**Task objective**.
Of the lines below, reproduce exactly those from the line containing "(584, 186) none -> (769, 233) //" to the end, including both the first and the last.

Change detection data
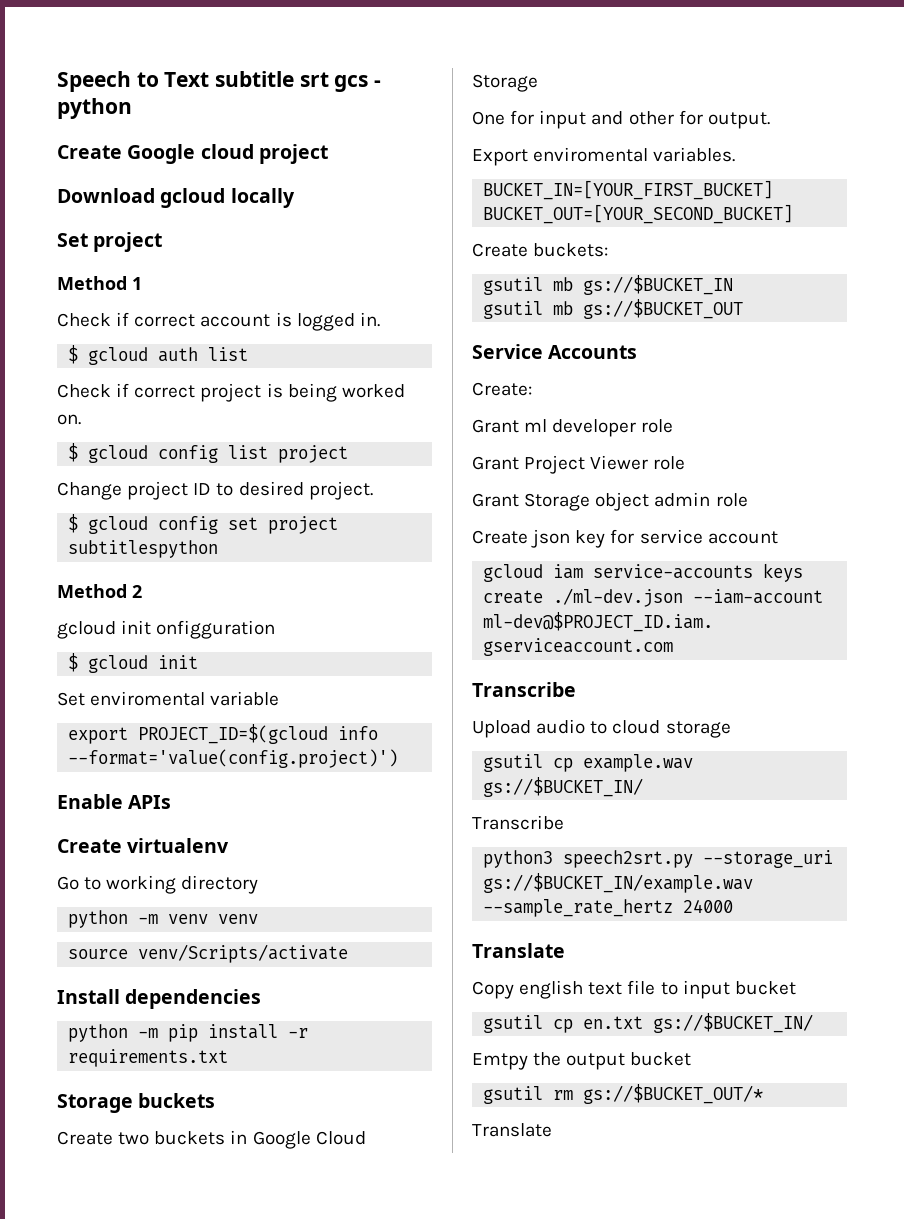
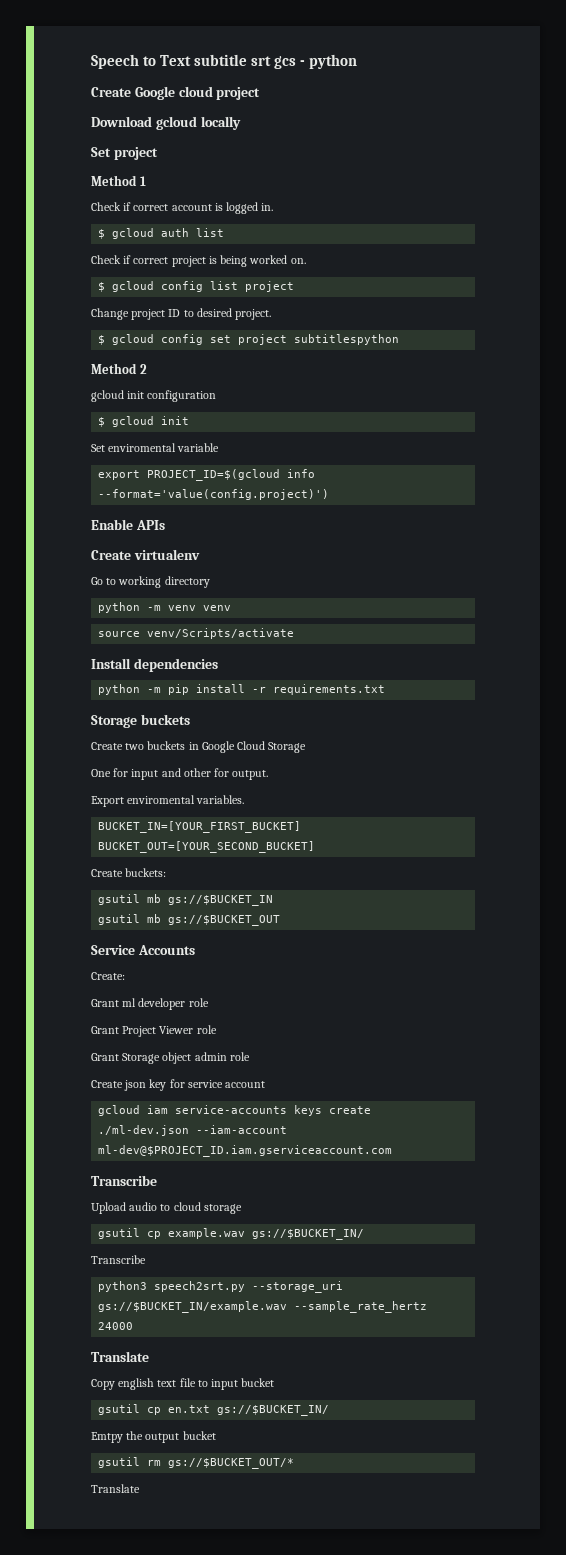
[156,620,276,639] onfigguration -> [147,390,217,402] configuration

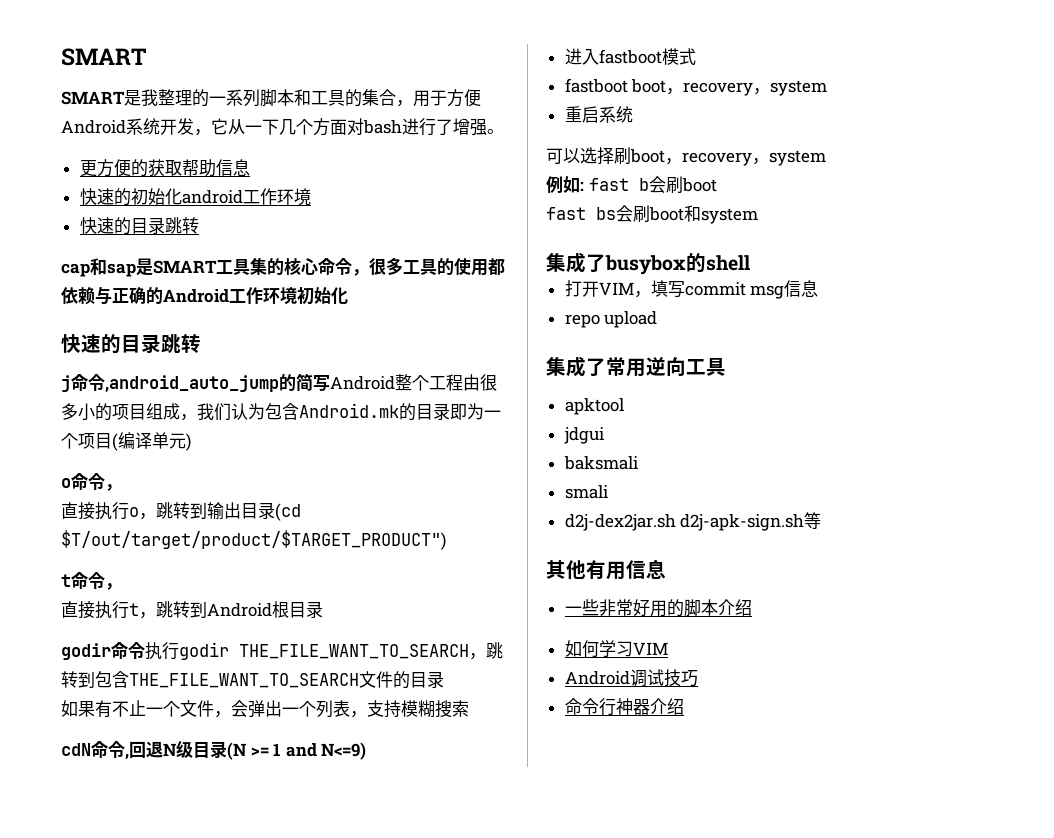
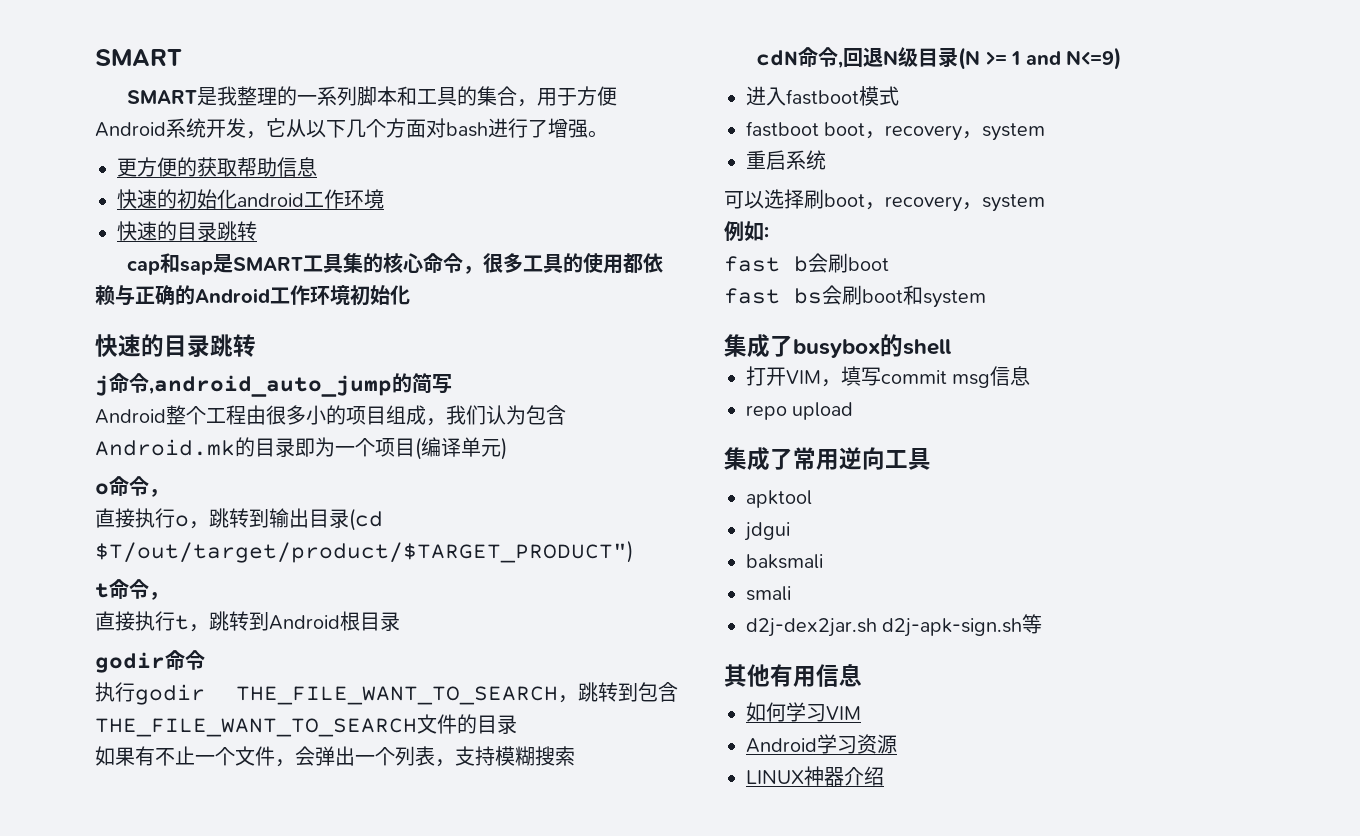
[245,125,262,133] 一 -> [306,120,326,138] 以
(330, 383) none -> (452, 384) //
(145, 651) none -> (205, 660) //
(584, 186) none -> (769, 233) //
[564,599,752,617] // 一些非常好用的脚本介绍 -> (862, 675) none
[629,669,698,687] [564,698,616,716] 调试技巧 // 命令行 -> [817,734,897,754] [746,770,804,784] 学习资源 // LINUX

**Solution for this problem**.
(584, 186) none -> (769, 233) //
[564,599,752,617] // 一些非常好用的脚本介绍 -> (862, 675) none
[629,669,698,687] [564,698,616,716] 调试技巧 // 命令行 -> [817,734,897,754] [746,770,804,784] 学习资源 // LINUX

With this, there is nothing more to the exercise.